(Revision comparison data)
▽

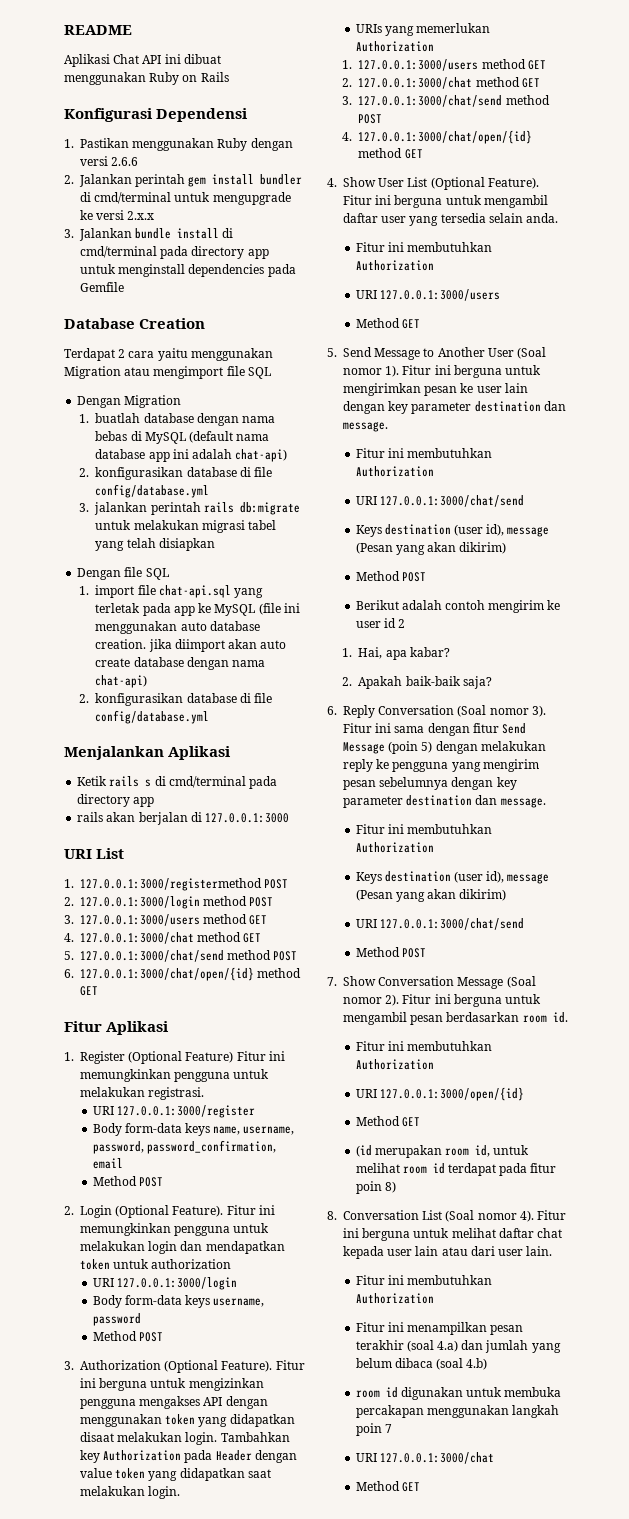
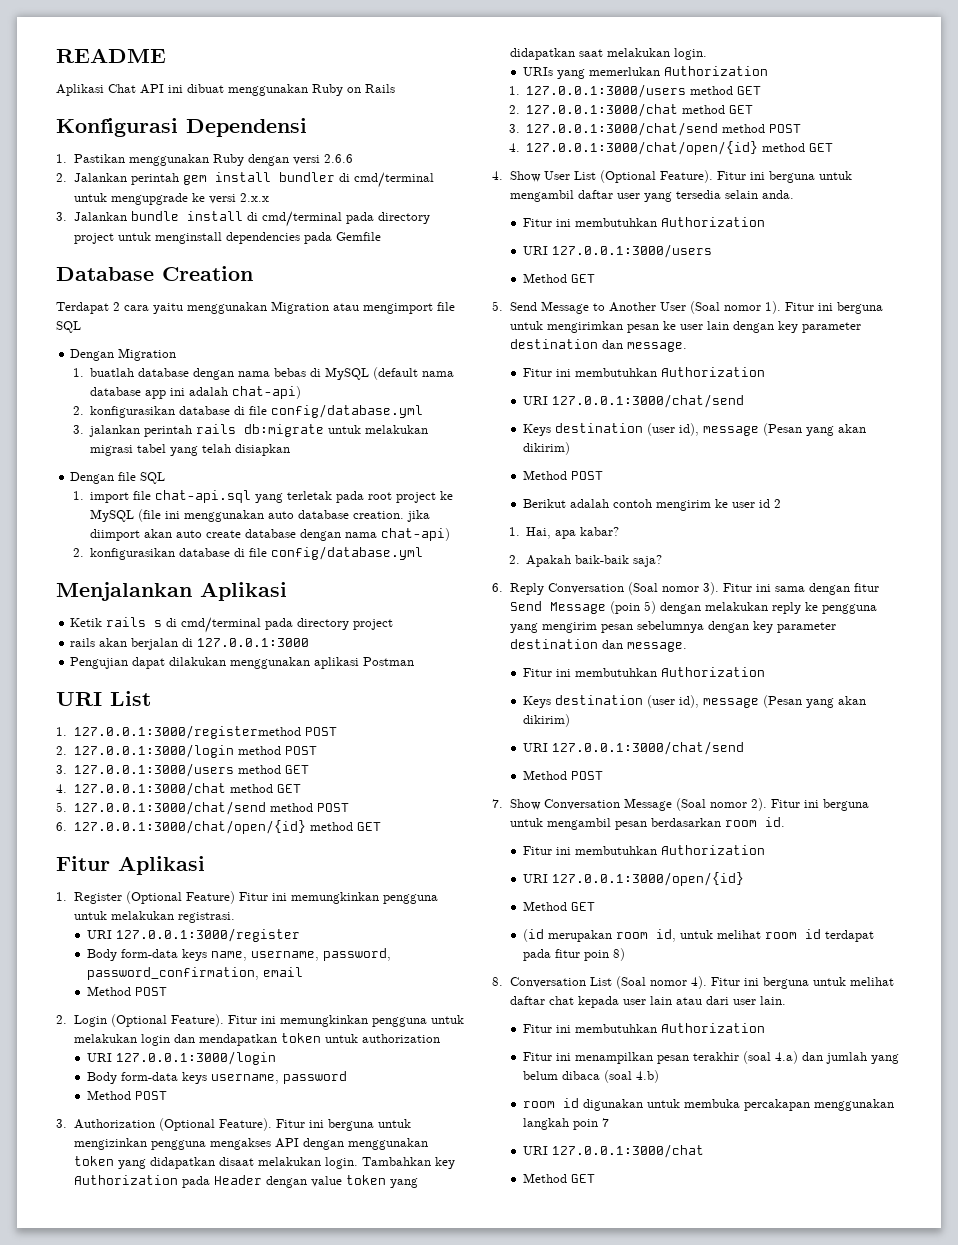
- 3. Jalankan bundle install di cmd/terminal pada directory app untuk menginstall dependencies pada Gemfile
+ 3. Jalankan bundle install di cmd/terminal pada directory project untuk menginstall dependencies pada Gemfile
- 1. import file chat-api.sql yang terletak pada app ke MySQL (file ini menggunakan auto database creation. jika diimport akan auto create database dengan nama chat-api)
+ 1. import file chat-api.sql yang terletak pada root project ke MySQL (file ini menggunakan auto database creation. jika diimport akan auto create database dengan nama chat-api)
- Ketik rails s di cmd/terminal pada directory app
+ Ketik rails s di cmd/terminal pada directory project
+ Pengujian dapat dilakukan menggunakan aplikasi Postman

△

* [Problem requirements]: Give back the records above word for word, minus any image they hold.

* [Reply to the task]:
- 3. Jalankan bundle install di cmd/terminal pada directory app untuk menginstall dependencies pada Gemfile
+ 3. Jalankan bundle install di cmd/terminal pada directory project untuk menginstall dependencies pada Gemfile
- 1. import file chat-api.sql yang terletak pada app ke MySQL (file ini menggunakan auto database creation. jika diimport akan auto create database dengan nama chat-api)
+ 1. import file chat-api.sql yang terletak pada root project ke MySQL (file ini menggunakan auto database creation. jika diimport akan auto create database dengan nama chat-api)
- Ketik rails s di cmd/terminal pada directory app
+ Ketik rails s di cmd/terminal pada directory project
+ Pengujian dapat dilakukan menggunakan aplikasi Postman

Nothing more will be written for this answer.